-- SandraCastro - 2016-01-07

7 Jan 2016

Deliverables/milestones/timeline PHASE-1
  1. Document explaining the store manager in CASA: a) how the MS layout in disk; b) which sub-table use which store manager.
  2. VI/VB2 document on how sorting works.
  3. Tile caching

  • Test Cases
    • interesting tasks to look at:
      • mstransform (split2 mode): pure read/write IO, should allow identifying inefficiencies in infrastructure code
      • flagdata: currently cpu bound but parallelizable, to see if IO bound can be archived with enough cores and check influence of parallel IO on efficiency
      • gaincal/applycal: have shown weird behaviour in the past (fsyncs, redundant reads), not VIVB2 based (?)
      • visstat2: almost pure read IO for simple statistics (sum/mean), may allow checking how much cpu work (median/stdev) is required to mask IO inefficiencies
  • use the Table Class directly via small C++ executables: To verify how it behaves in minimal reproducable testcases
  • datasets: For_ants, ALMA, EVLA datasets
    • different selections (scan,spw,antenna,field,baseline,timerange)
    • Create scripts with calls to these tasks to run the tests in different platforms? Could ask Martin to run these tests locally in lustre and we run the tests in the SSD and normal disks here.
Which analysis tools to attach?

local: strace, perf trace, io-profiler, sysstat, (blktrace, seekwatcher to verify whether disk fragmentation messes with results)

lustre: ?

Available test hardware at ESO:

~250mb/s raid5 spinning ext4 NAS on RHEL 6.3

~150mb/s raid0 spinning btrfs on Linux 4.2 (almost full, performance not very reliable but checking effect of transparent compression might be interesting)

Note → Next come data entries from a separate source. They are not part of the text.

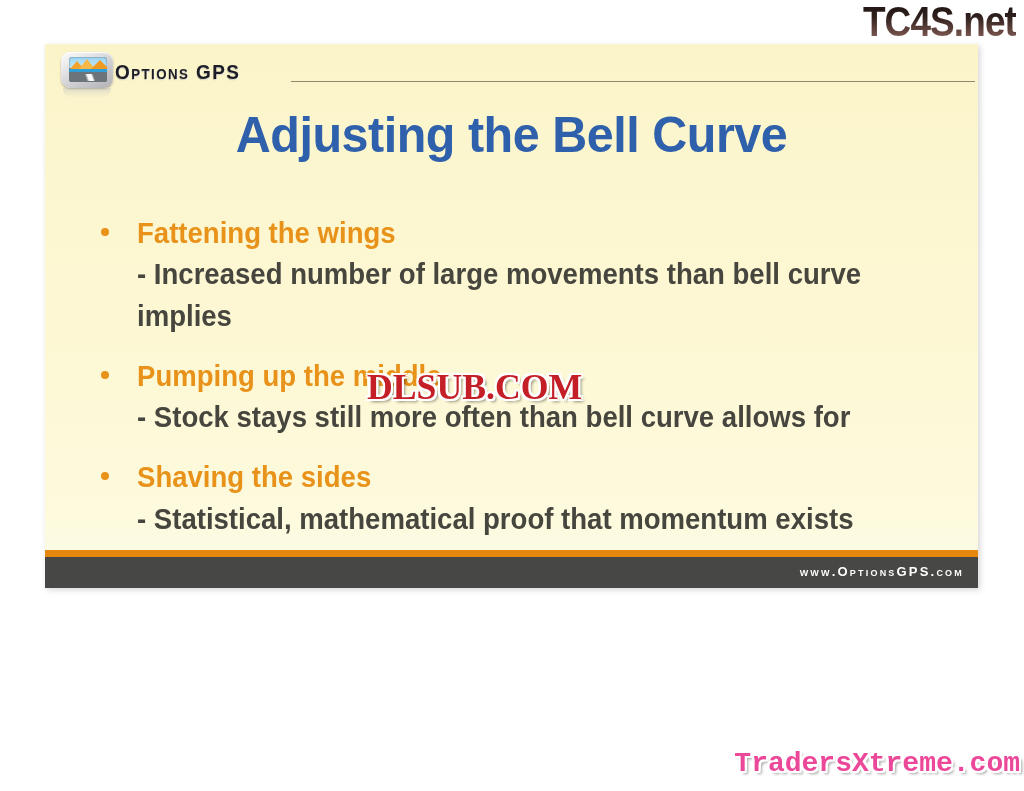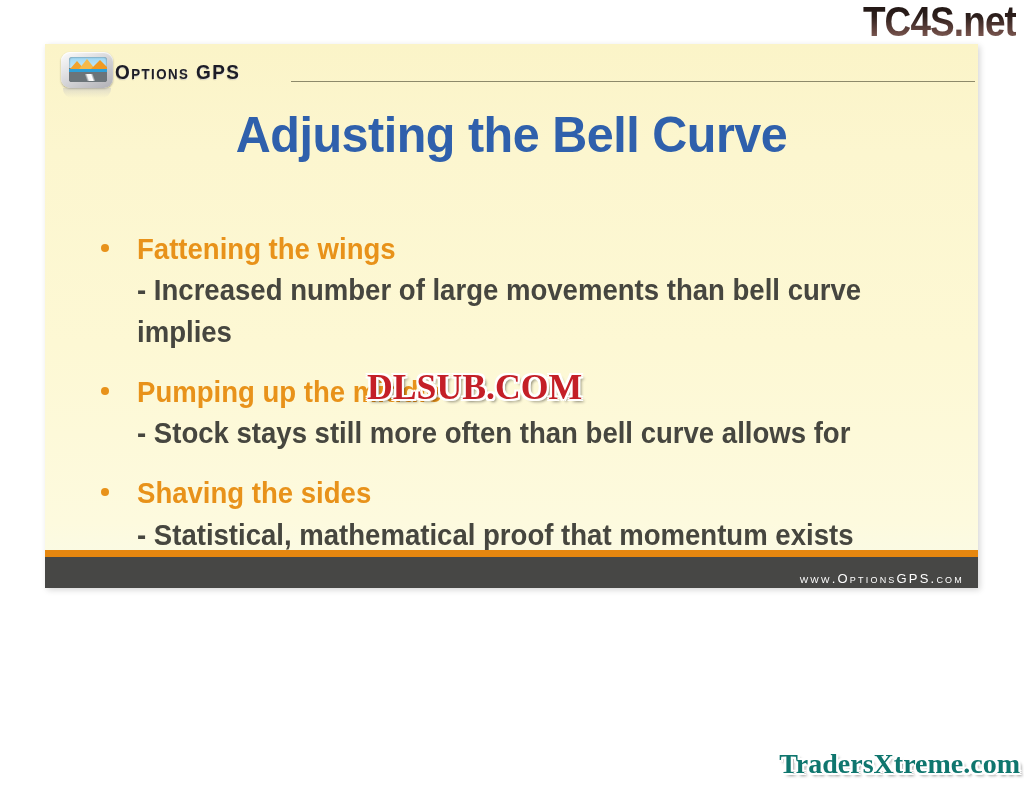"Fattening the wings" .bullet-list { top: 186px -> 170px }
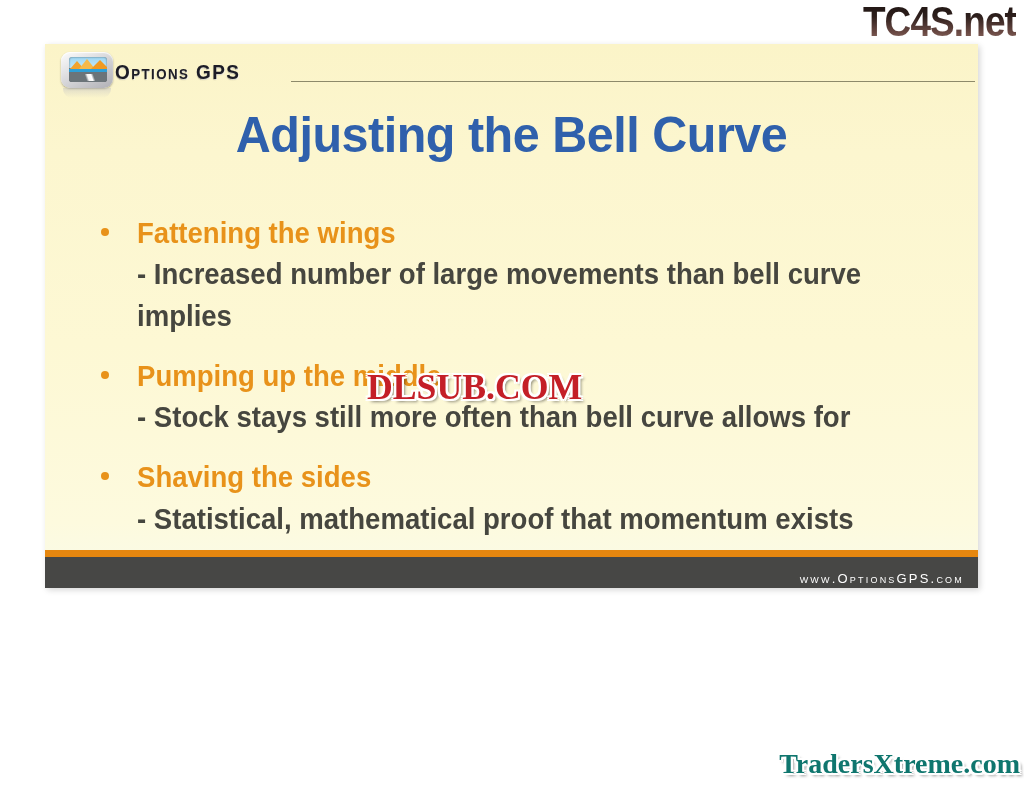"www.OptionsGPS.com" .footer-url { font-weight: normal -> bold; top: 14px -> 7px }
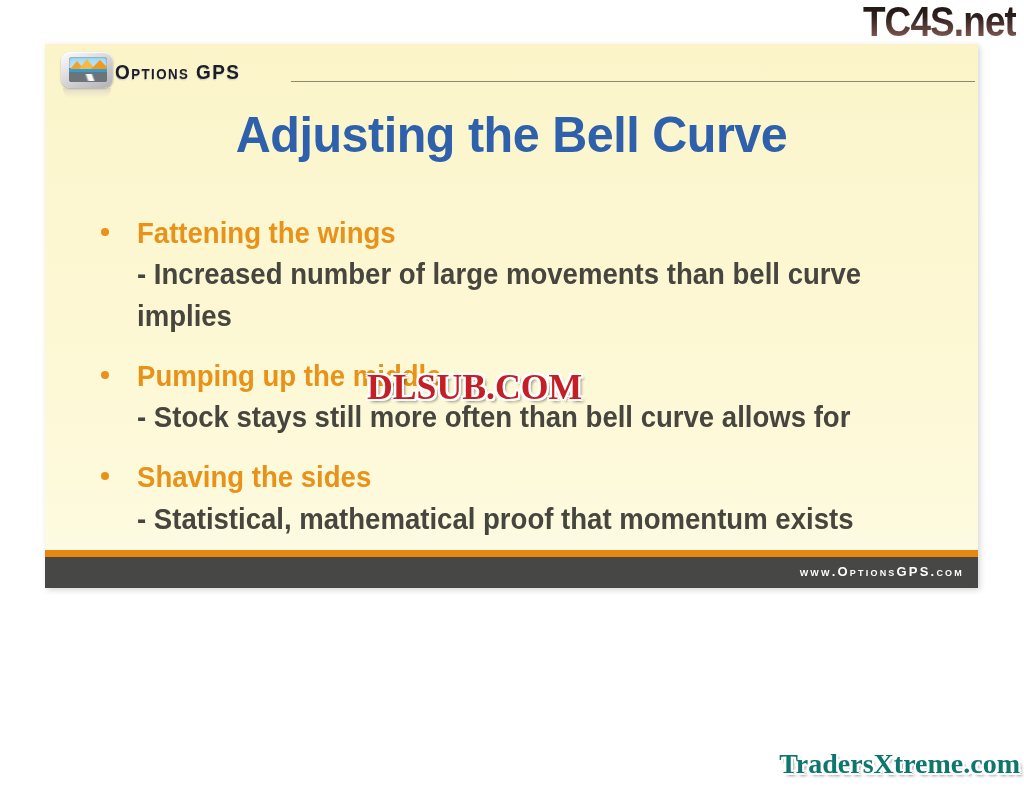"TradersXtreme.com" .tx-watermark { color: #0f766e -> #ec4899; font-family: Liberation Serif, serif -> Liberation Mono, monospace }
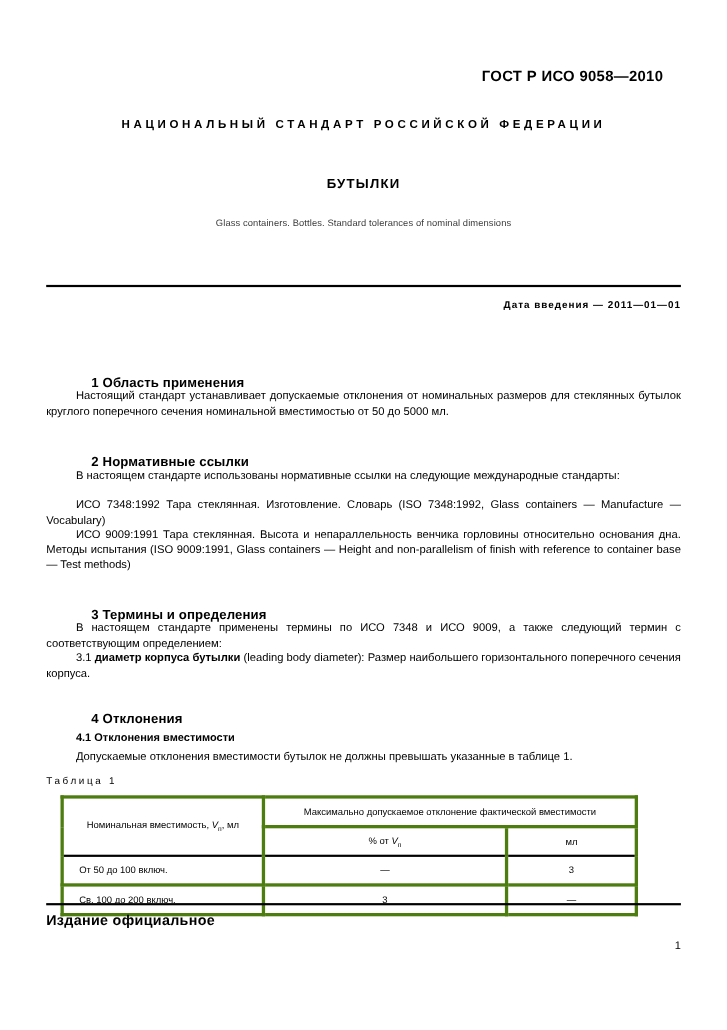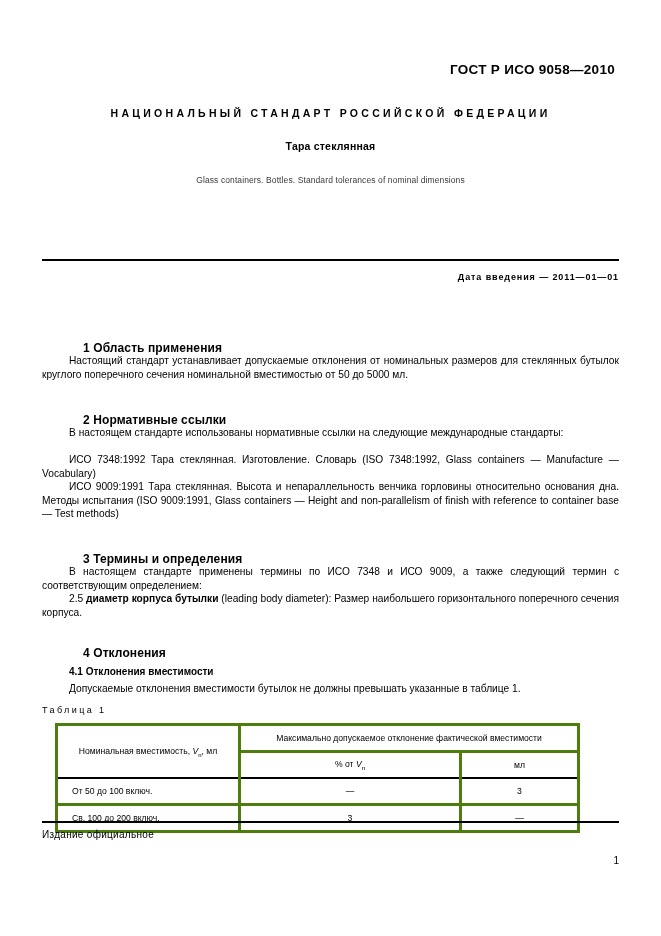"ГОСТ Р ИСО 9058—2010" .doc-code { right: 4px -> 16px }
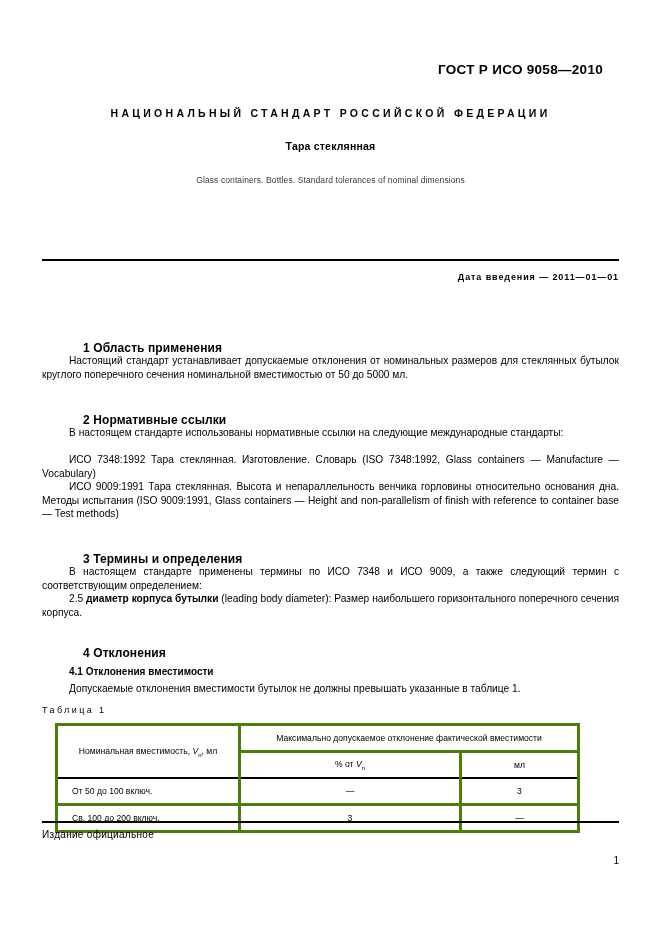"Тара стеклянная" div.title-line1 { html: <div>Тара стеклянная</div> -> none }
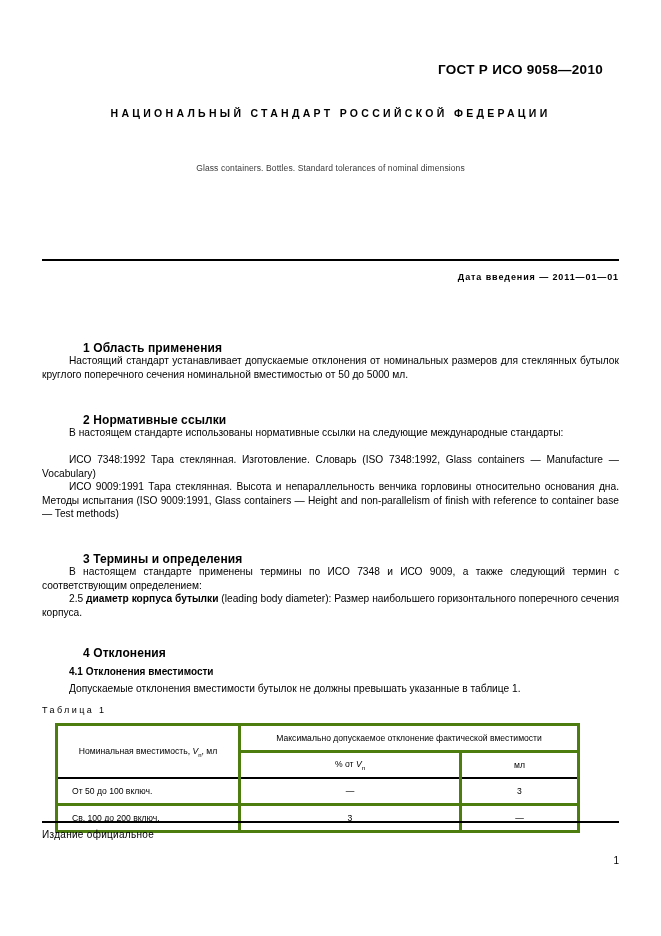"БУТЫЛКИ" div.title-line2 { html: none -> <div>БУТЫЛКИ</div> }
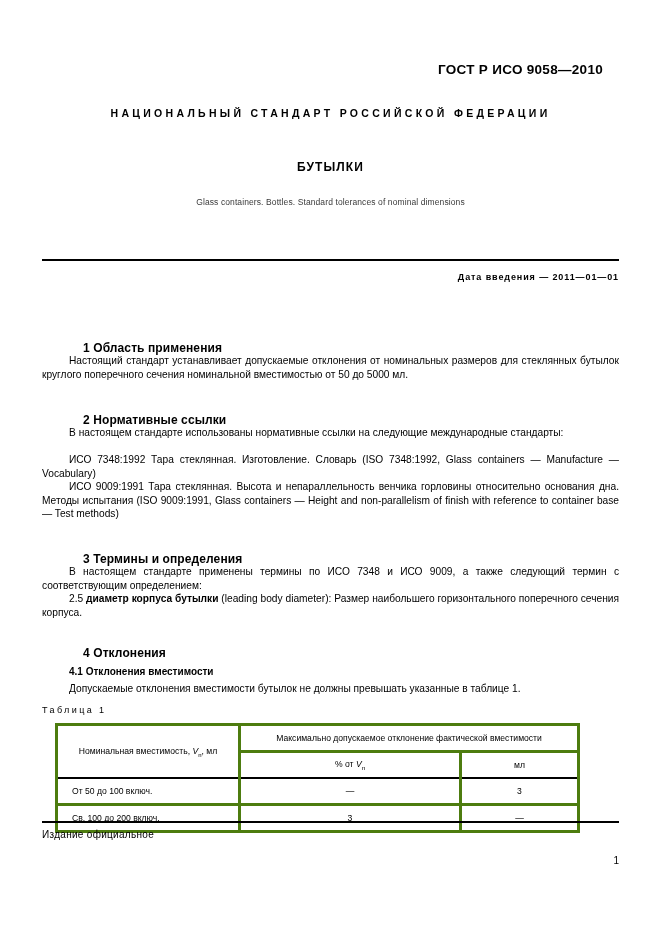"2.5" span { text: 2.5 -> 3.1 }
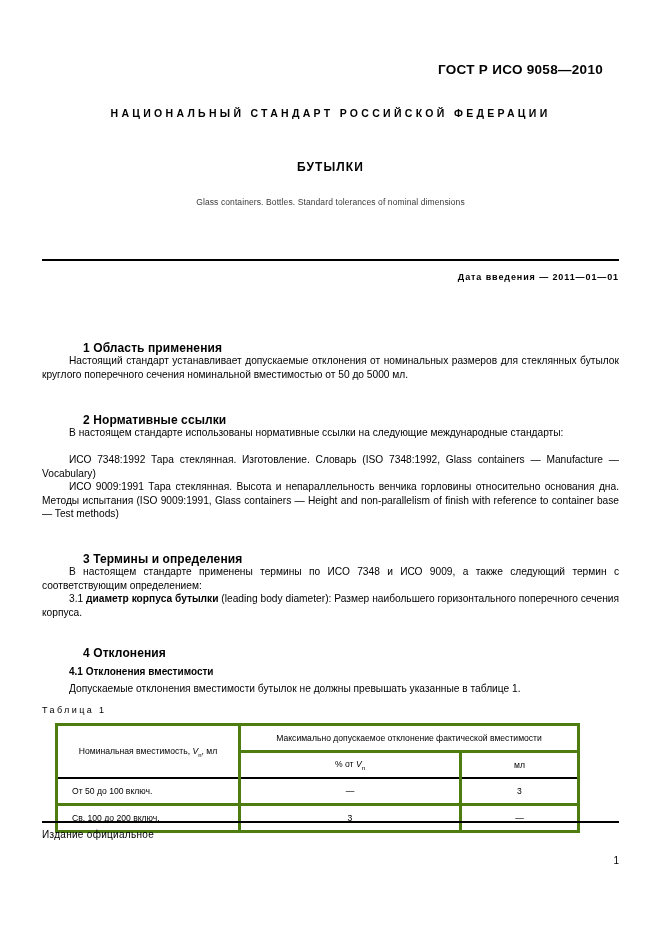"Издание официальное" .footer-note { font-size: 10px -> 13px; font-weight: normal -> bold }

~700mb/s OCZ Velodrive SSD ext4 on Linux 4.4

~400mb/s laptop SSDs ext4

split test on corrected m100 data

put regression/alma-m100-analysis/input in cwd and rrun alma-m100-analysis-regression.py

split('m100/X54.ms', 'split.ms') (12G, throughput sagan5 ~ 50mb/s should be around 75-100)

traced with io-profiler (decent strace log parser)

tb.open(file); tb.getdminfo()
  • read: 24_TSM2 (correctedtiles 'CubeShape': array([ 2, 3840, 200200] int32) 1mb reads, 1.2GB file vs 1.6gb read 16200 reads 'DEFAULTTILESHAPE': array([ 2, 385, 171], dtype=int32) TiledShapeStMan
  • feed table.f0: 75629 3kb reads filesize 50kb, removing read() calls via increasing bucketsize -> no effect on performance with local disc, check if relevant on lustre
  • 21_TSM1 (TiledFlag 'CubeShape': array([ 2, 3840, 200200] int32) 38000 16 kb reads 200mb file vs 600mb reads 'DEFAULTTILESHAPE': array([ 2, 60, 1092], dtype=int32) TiledShapeStMan (why so small reads?)
  • 21 Time 'SPEC': {'ActualCacheSize': 1, 'BUCKETSIZE': 32768, 'PERSCACHESIZE': 1}, 'TYPE': 'IncrementalStMan'} 24000 32kb reads 350kb file 800mb read, similar TIME_CENTROID
  • write: f12_TSM2 TiledDATA 'DEFAULTTILESHAPE': array([ 1, 4, 32768], dtype=int32) 'CubeShape': array([ 2, 3840, 200200] 1mb reads, no duplicates (OK)
  • lots of redundant subtable writes (+1k on 100kb sized files) (syscal, weather, caldevice)
tilestman improvement: https://github.com/casacore/casacore/pull/334
Martin's comments on X54 split results (19 Apr 2016)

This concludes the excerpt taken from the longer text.